SUPPLIED DATA -

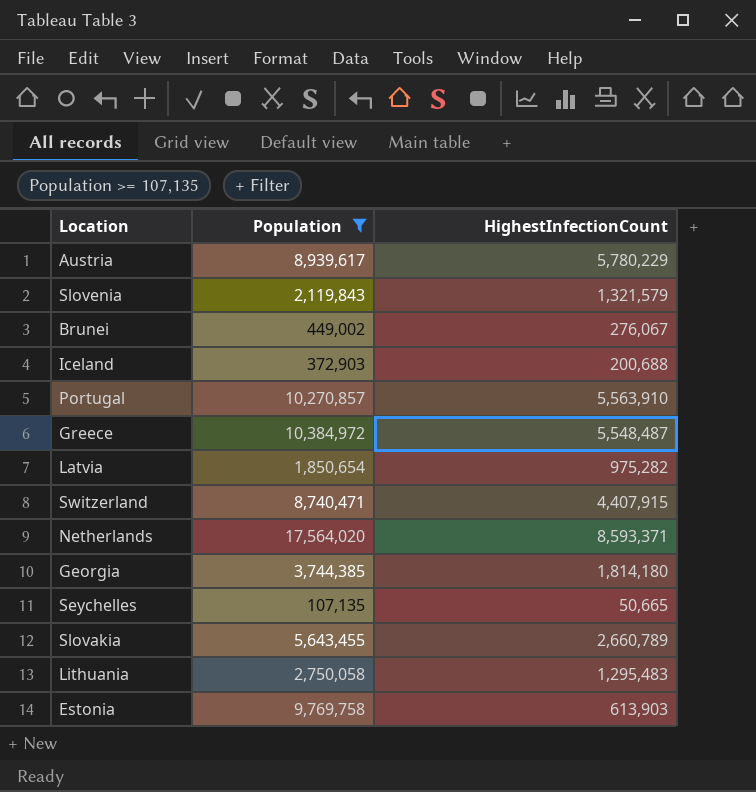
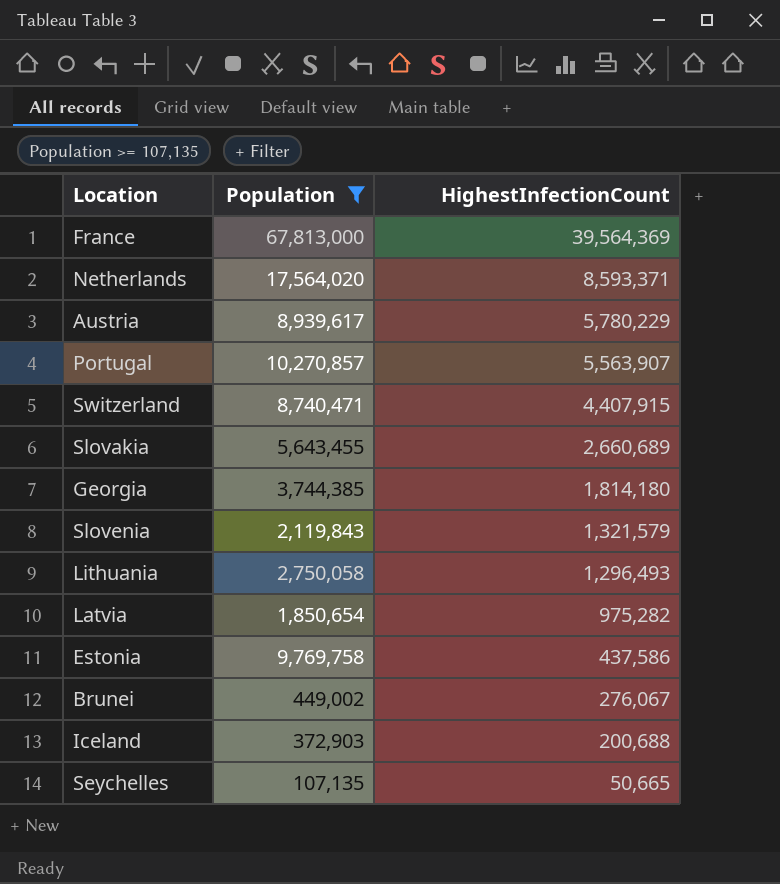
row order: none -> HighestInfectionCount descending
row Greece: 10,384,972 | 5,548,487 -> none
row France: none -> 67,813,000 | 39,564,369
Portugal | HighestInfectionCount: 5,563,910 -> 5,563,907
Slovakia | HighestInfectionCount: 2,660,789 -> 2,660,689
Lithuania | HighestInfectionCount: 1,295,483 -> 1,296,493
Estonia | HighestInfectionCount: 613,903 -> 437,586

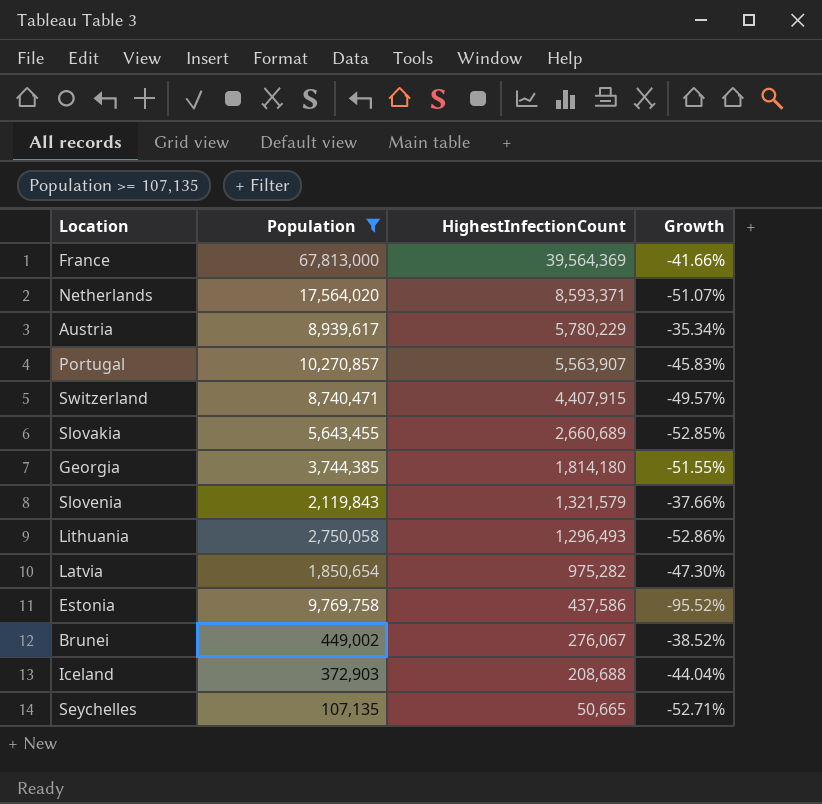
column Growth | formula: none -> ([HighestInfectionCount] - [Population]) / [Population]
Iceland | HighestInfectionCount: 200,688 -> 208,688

ACTIVITY -
Where does "none" appear in the listing? Show every line that has it.

YOUR SOLUTION -
row order: none -> HighestInfectionCount descending
row Greece: 10,384,972 | 5,548,487 -> none
row France: none -> 67,813,000 | 39,564,369
column Growth | formula: none -> ([HighestInfectionCount] - [Population]) / [Population]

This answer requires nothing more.